Is it possible to put 5 points on the surface of the sphere such that, for every pair of them, say A and B, there is an isometric transformation of the space such that A is mapped onto B, B is mapped onto A, and the convex cover of all 5 points is mapped onto itself, so is entire sphere, and the 5 points do not all lie in one plane ?
1 Answers
We will prove that this is not possible. Toward a contradiction, assume that $A,B,C,D,E$ are points on the sphere satisfying the condition, and let $O$ be the center of the sphere. Any isometry which maps convex cover to itself permutes the set $\{A,B,C,D,E\}$, so we can consider this isometry as an element of $Sym(\{A,B,C,D,E\})$ too. Also, the sphere is mapped onto itself, so the center of the sphere $O$ is a fixed point.
Let $I$ be an isometry swapping two points, say $A$ and $B$, and mapping the convex cover onto itself. As an element of $Sym(\{A,B,C,D,E\})$, $I$ can be the transposition $(AB)$ which has fixed points $C,D,E$. It can be double transposition, say $(AB)(CD)$, swapping $C$ and $D$ and with fixed point $E$. Finally, it can be the product of a transposition and a 3-cycle, $(AB)(CDE)$ or $(AB)(CED)$; if this is the case we can consider $I^3=(AB)$ which swaps $A$ and $B$ and fixes $C,D,E$. So for each isometry from the assumptions we can assume that it has at least one fixed points from $A,B,C,D,E$, or more precisely it is a transposition or the product of two transpositions as an element from $Sym(\{A,B,C,D,E\})$.
Also every isometry swapping two points, say $A$ and $B$, fixes the midpoint $M$ of $AB$.
Case 1. Assume that an isometry $I$ swapping two points, say $A$ and $B$, is a double transposition, say $I= (AB)(CD)$. Since $I$ fixes $O$ and $E$, it has two fixed point on the line $OE$, so $I$ fixes every point on $OE$.
Subcase 1. If the midpoint of $AB$ or the midpoint of $CD$ doesn't belong to $OE$, then $I$ has three non-collinear fixed points. So the whole plane $\alpha$ determined by $OE$ and this midpoint is fixed point-wise. Since $I$ is not identity, we conclude that $I$ is the plane reflection with respect to $\alpha$. So, $A$ and $B$, as well as $C$ and $D$, are symmetric with respect to $\alpha$. So $AB,CD\perp\alpha$, hence $AB\parallel CD$, and $A,B,C,D$ are coplanar.

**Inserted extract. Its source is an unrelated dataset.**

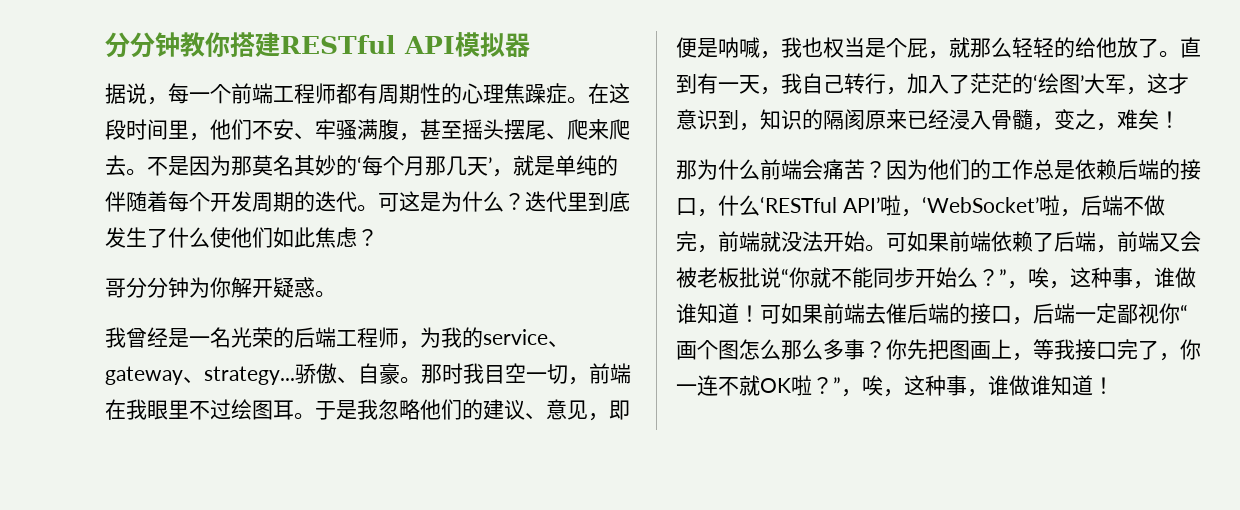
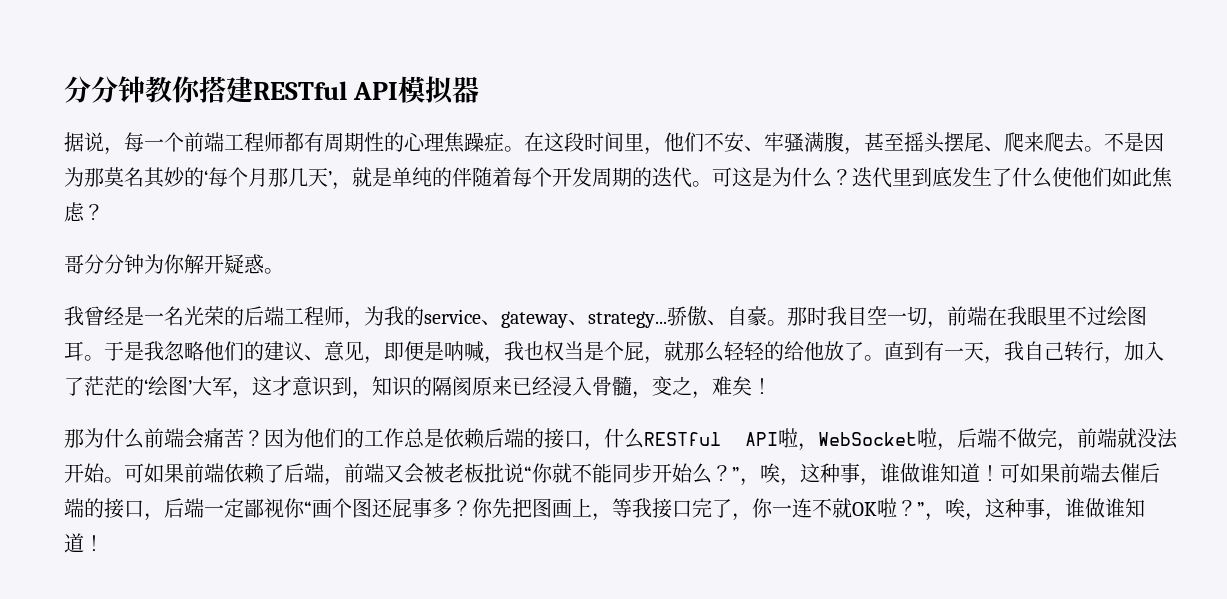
- 因为他们的工作总是依赖后端的接口，什么‘RESTful API’啦，‘WebSocket’啦，后端不做完，前端就没法开始。
+ 因为他们的工作总是依赖后端的接口，什么RESTful API啦，WebSocket啦，后端不做完，前端就没法开始。
- 可如果前端去催后端的接口，后端一定鄙视你“画个图怎么那么多事？
+ 可如果前端去催后端的接口，后端一定鄙视你“画个图还屁事多？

Consider now $J$ swapping $A$ and $E$. It is either the transposition $(AE)$ or a double transposition $(AE)(XY)$ for $X,Y\in\{B,C,D\}$. In both cases $J$ maps $\{A,B,C,D\}$ to $\{E,B,C,D\}$ so $E,B,C,D$ are coplanar. Since planes $ABCD$ and $EBCD$ have three non-collinear points in the intersection, they are equal, and $A,B,C,D,E$ are coplanar. A contradiction.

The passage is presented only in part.